Rory Darge
- Full name: Rory Neil Benjamin Darge
- Born: 23 February 2000 (age 26) Edinburgh, Scotland
- Height: 1.86 m (6 ft 1 in)
- Weight: 102 kg (225 lb; 16 st 1 lb)
- School: North Berwick High School

Rugby union career
- Position(s): Flanker, Number 8
- Current team: Glasgow Warriors

Senior career
- Years: Team / Apps / (Points)
- 2019–2020: Southern Knights / 13 / (0)
- 2020: Edinburgh / 1 / (0)
- 2021–: Glasgow Warriors / 58 / (30)
- Correct as of 25 February 2025

International career
- Years: Team / Apps / (Points)
- 2018–2020: Scotland U20 / 13 / (0)
- 2022–: Scotland / 41 / (35)
- Correct as of 12 July 2026

= Rory Darge =

Scottish rugby union player

Rory Neil Benjamin Darge (born 23 February 2000) is a Scottish professional rugby union player who plays as a flanker for United Rugby Championship club Glasgow Warriors and captains the Scotland national team.

== Club career ==
Darge was part of the Edinburgh academy, before signing his first professional contract in July 2019 for Super 6 side Southern Knights where he won Southern Knights youth player of the year in his first season.

At the start of the 2020-21 season he signed for Edinburgh Rugby.
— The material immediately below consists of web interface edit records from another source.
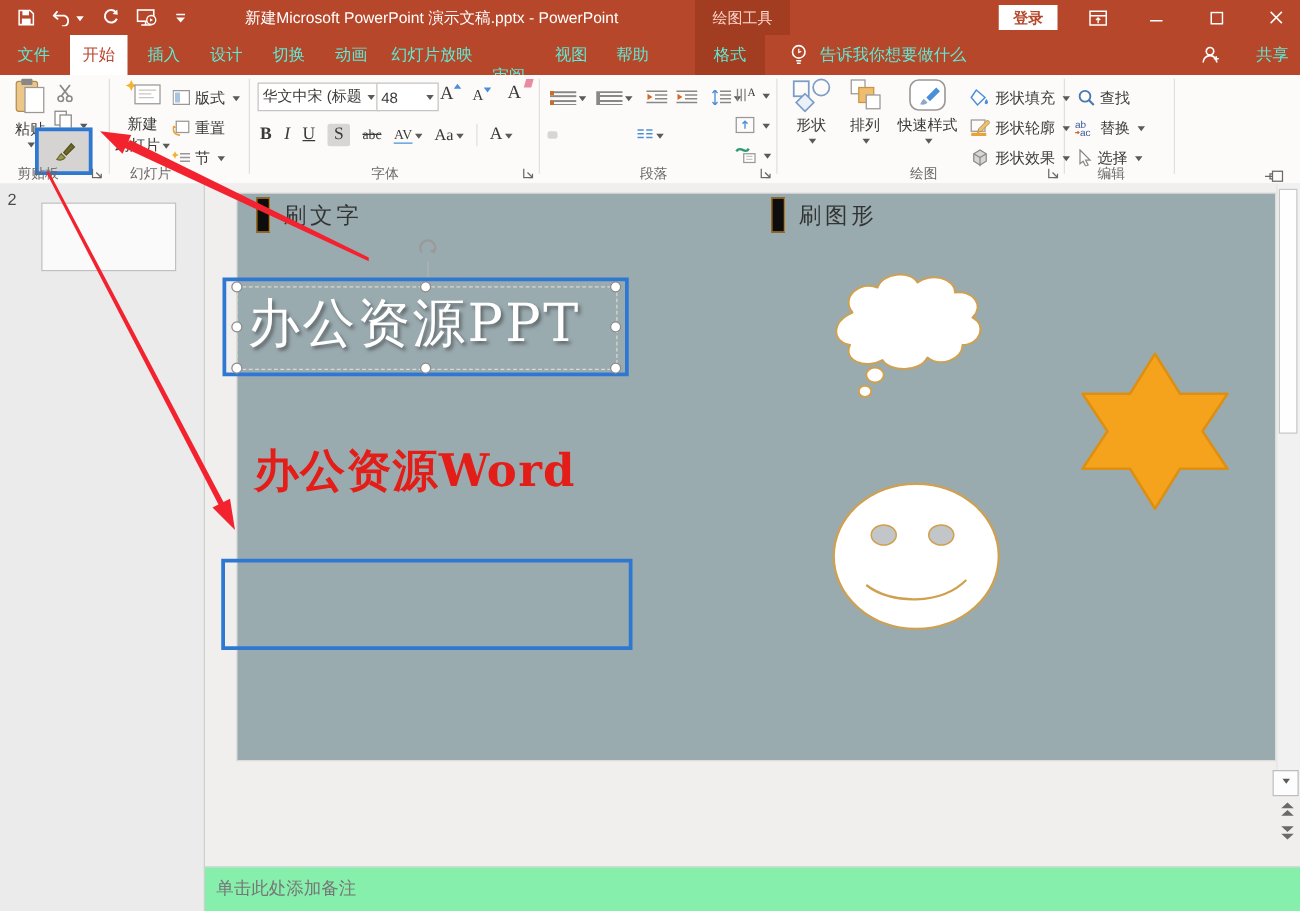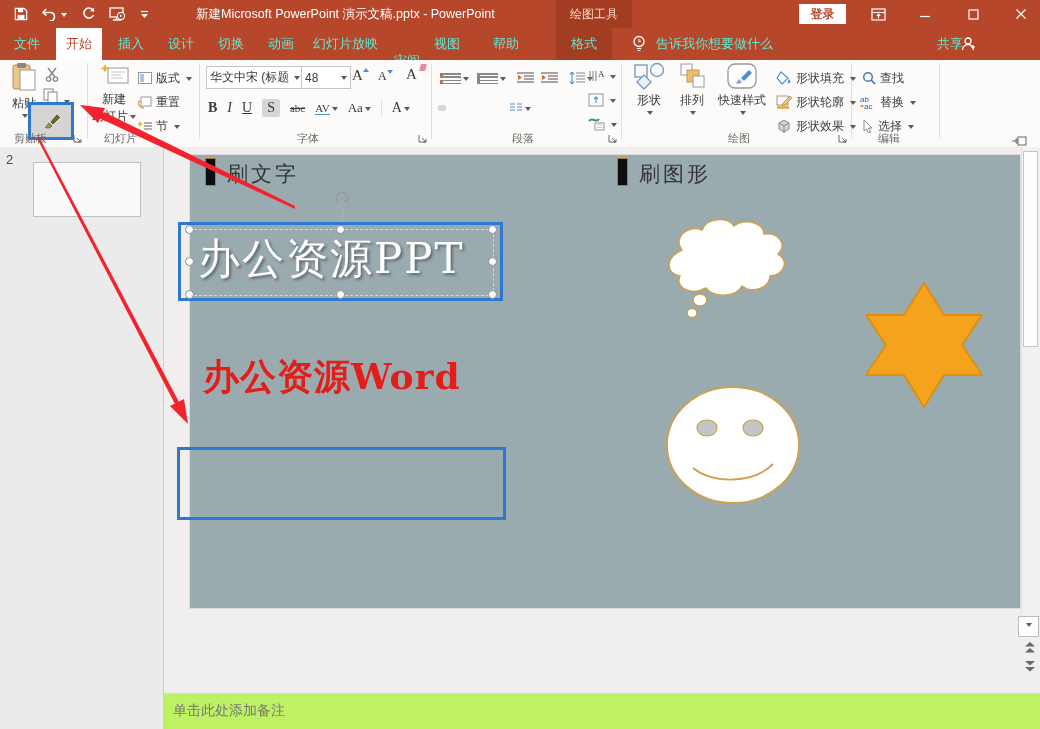"视图" span.tab { left: 424px -> 434px }
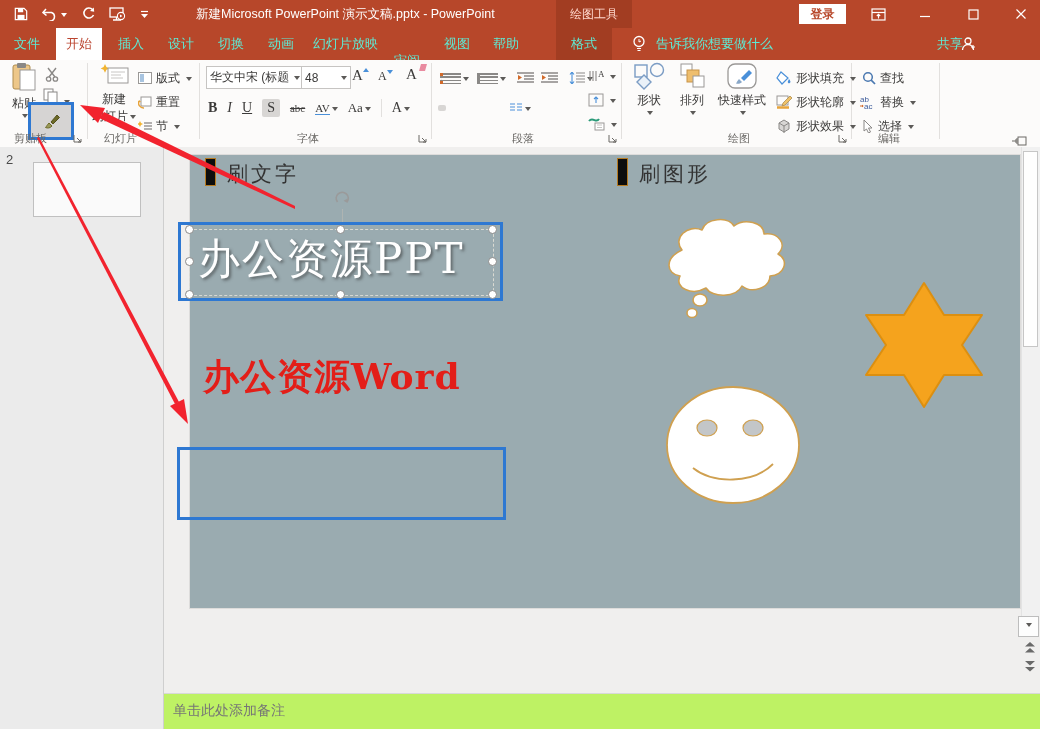"共享" span.tab { left: 933px -> 1001px }
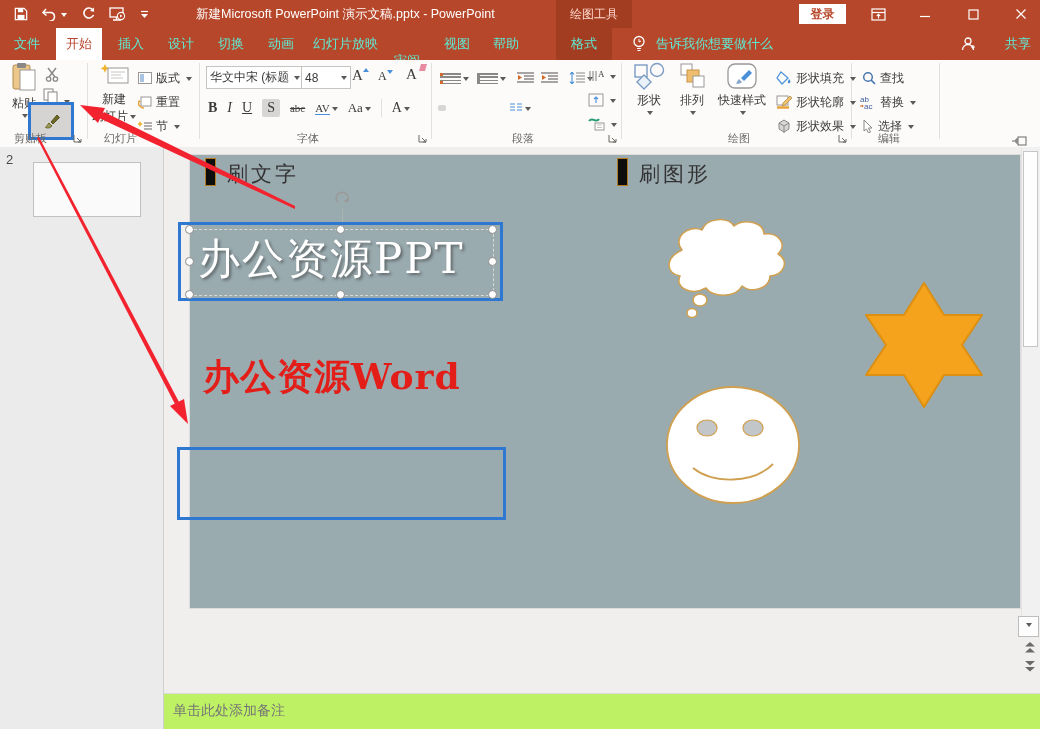"刷文字" .slide-h { font-size: 21px -> 18px }
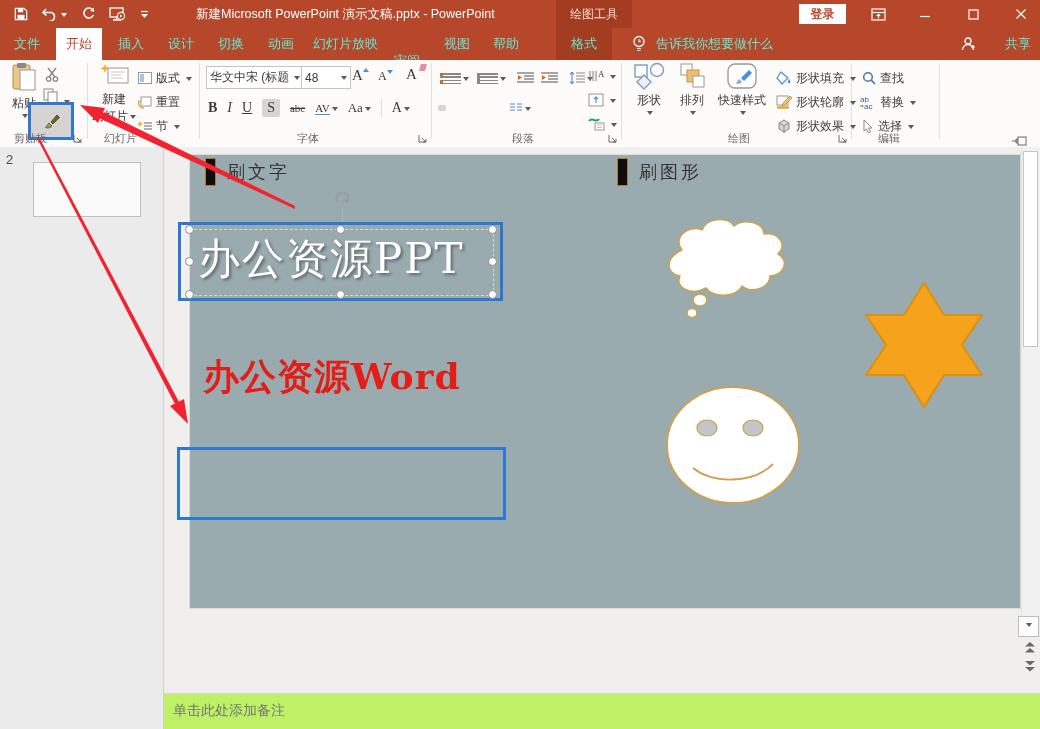"单击此处添加备注" .notes { background: #bef264 -> #86efac }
He made his debut for Edinburgh in Round 6 of the 2020–21 URC against Leinster.

On 16 April 2021 it was announced that he would move to Glasgow Warriors ahead of the new URC season and that he had signed ahead of the 2021-22 season.

== International career ==
Darge was called up to the Scotland squad for the 2021 Summer internationals.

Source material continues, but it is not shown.